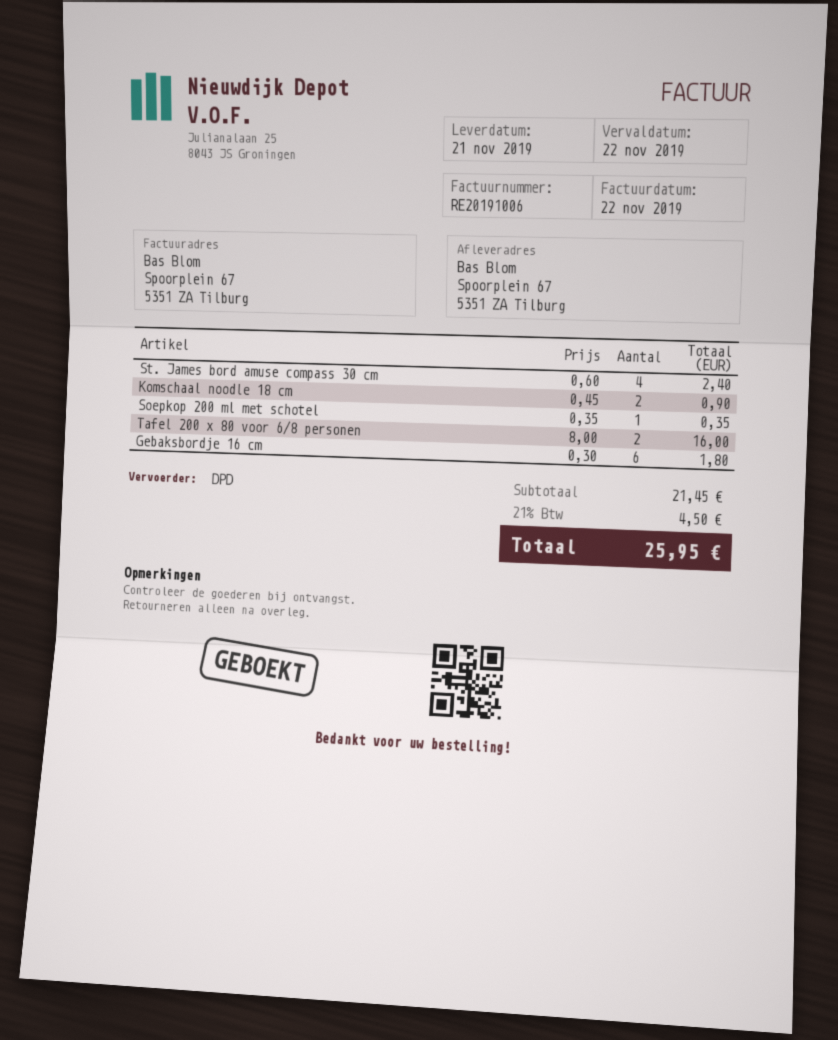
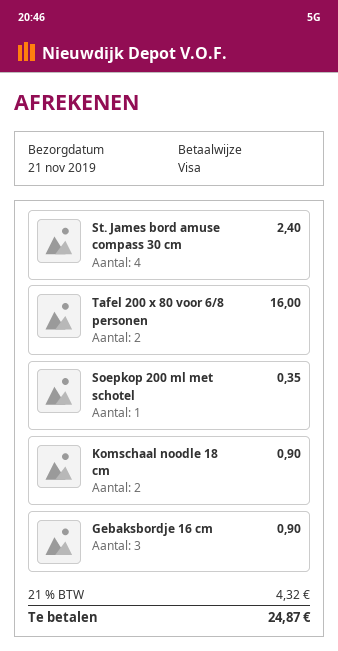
Gebaksbordje 16 cm: 6 for 1.80 -> 3 for 0.90
tax: 21% = 4.50 -> 21% = 4.32
total: 25.95 -> 24.87

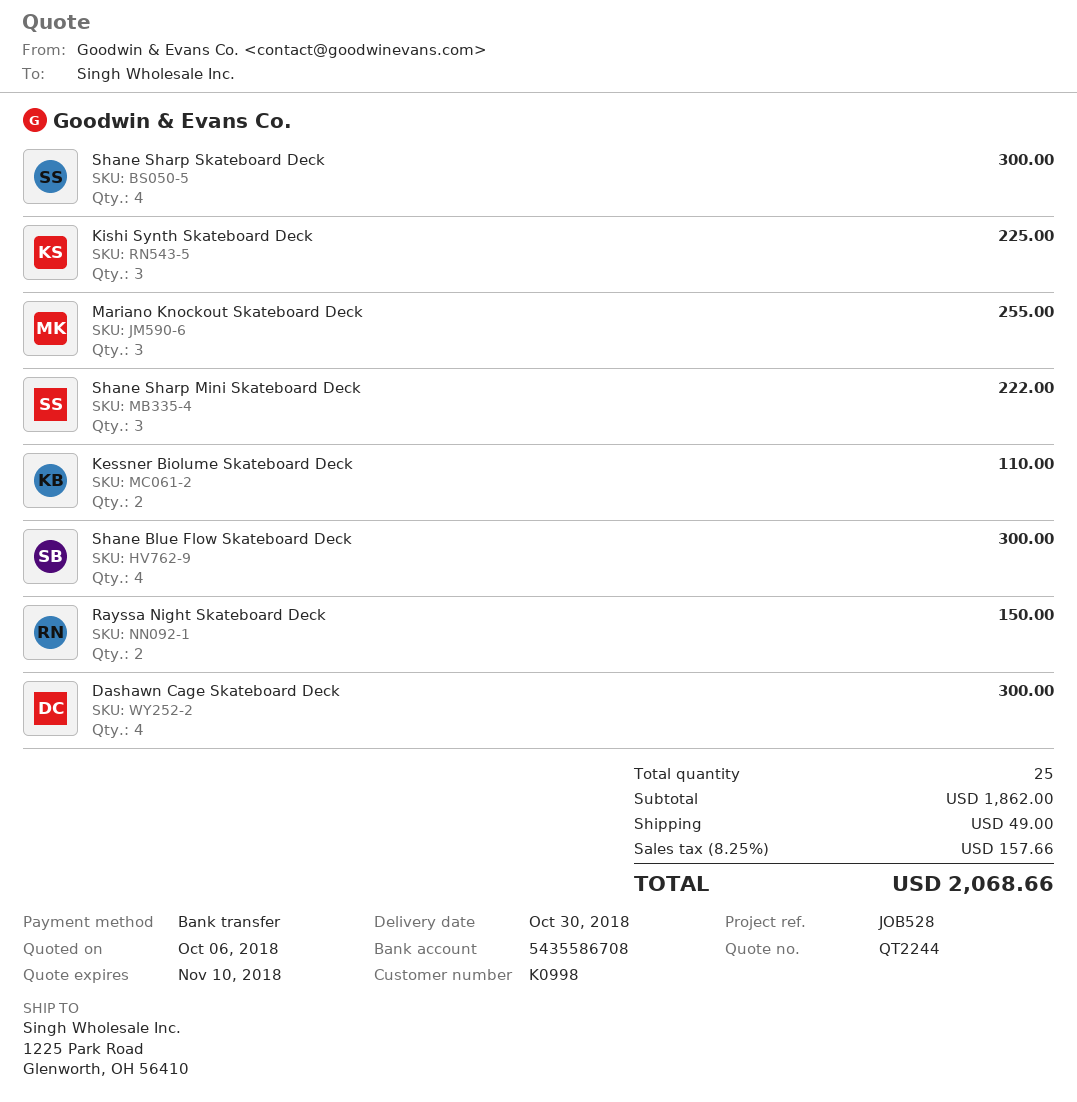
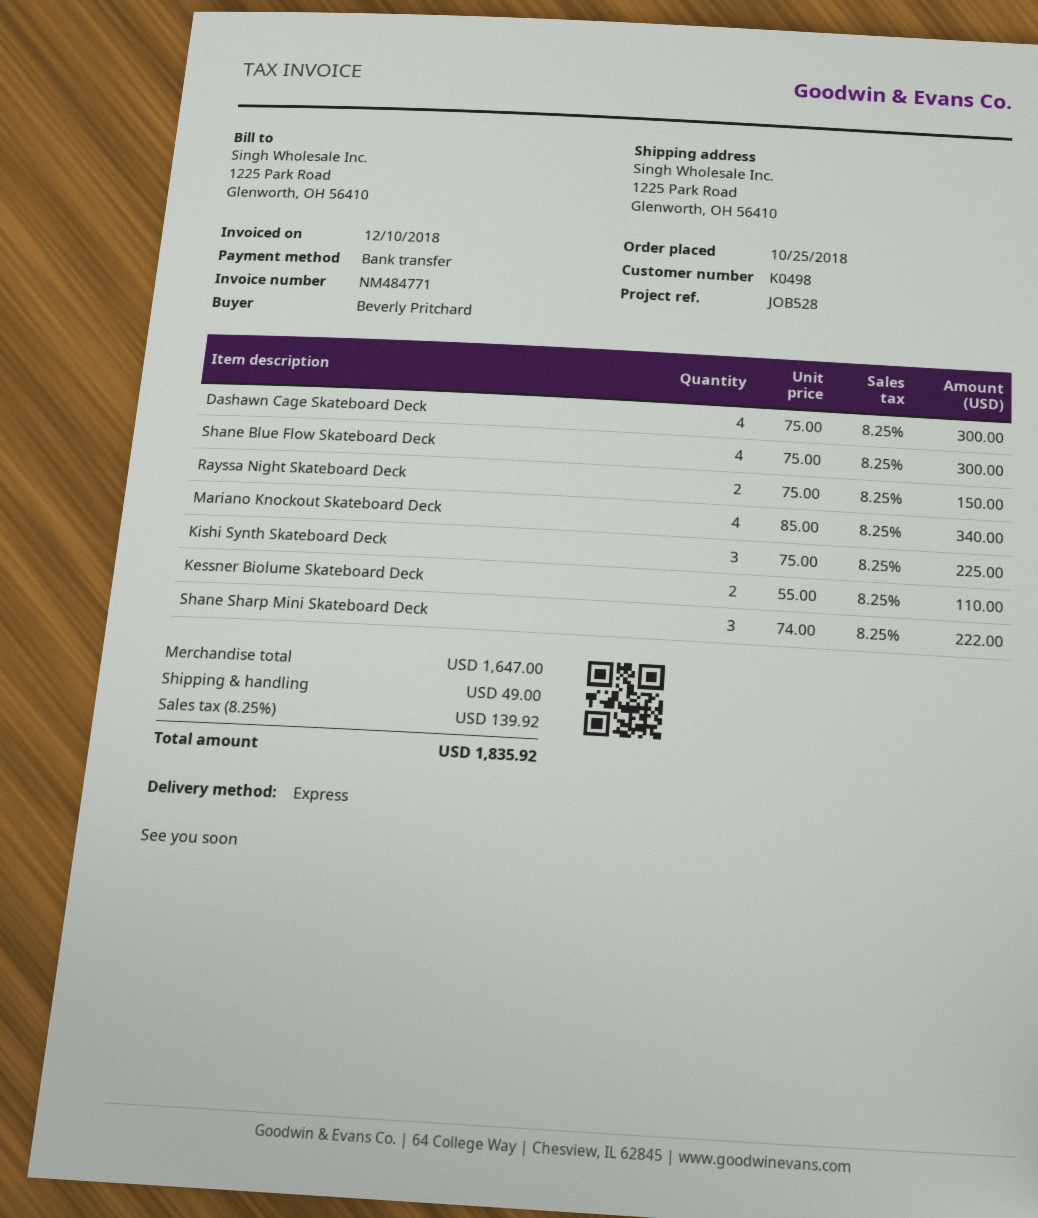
customer number: K0998 -> K0498
Shane Sharp Skateboard Deck: 4 for 300.00 -> none
Mariano Knockout Skateboard Deck: 3 for 255.00 -> 4 for 340.00
subtotal: 1862.00 -> 1647.00
tax: 8.25% = 157.66 -> 8.25% = 139.92
total: 2068.66 -> 1835.92

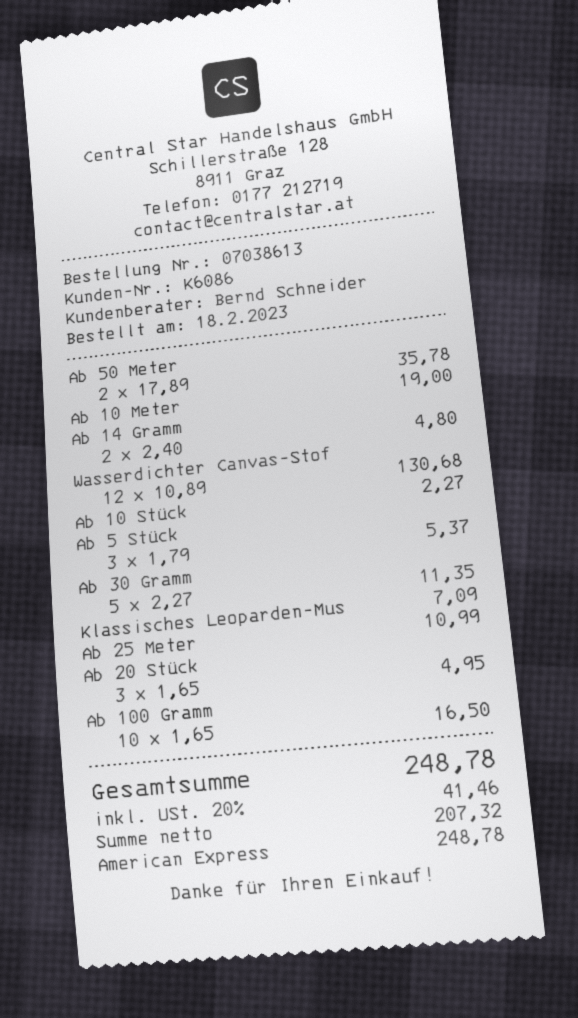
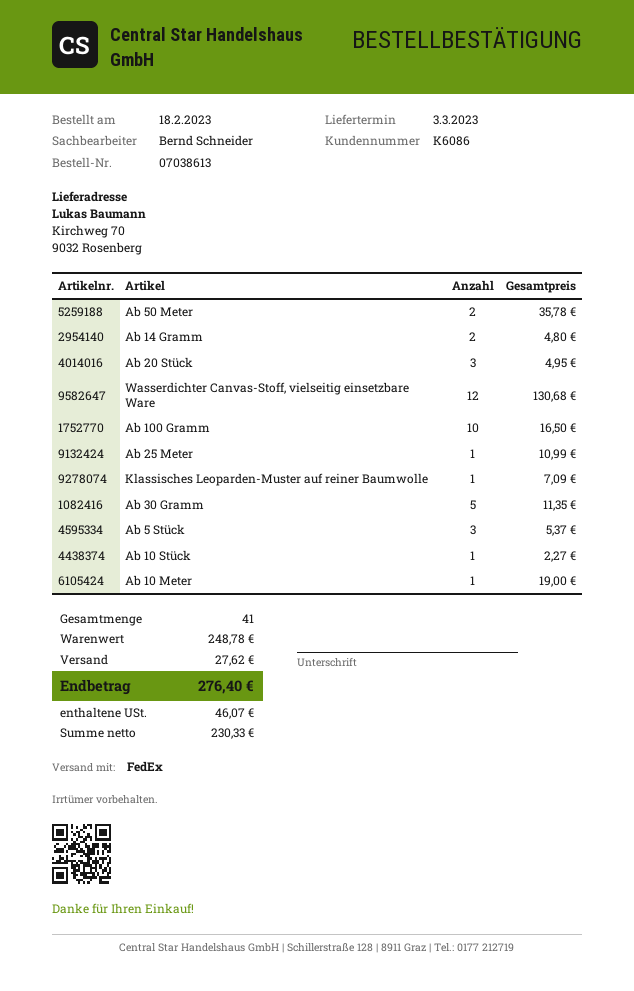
shipping: none -> 27.62
net: 207.32 -> 230.33
tax: 41.46 -> 46.07
total: 248.78 -> 276.40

━━━

### [ABOUT THIS TASK]
Every line from the one with "customer number: K0998 -> K0498" through the end of the material above should be restated word for word, with the pictures left out.

### [TASK SOLUTION]
customer number: K0998 -> K0498
Shane Sharp Skateboard Deck: 4 for 300.00 -> none
Mariano Knockout Skateboard Deck: 3 for 255.00 -> 4 for 340.00
subtotal: 1862.00 -> 1647.00
tax: 8.25% = 157.66 -> 8.25% = 139.92
total: 2068.66 -> 1835.92

shipping: none -> 27.62
net: 207.32 -> 230.33
tax: 41.46 -> 46.07
total: 248.78 -> 276.40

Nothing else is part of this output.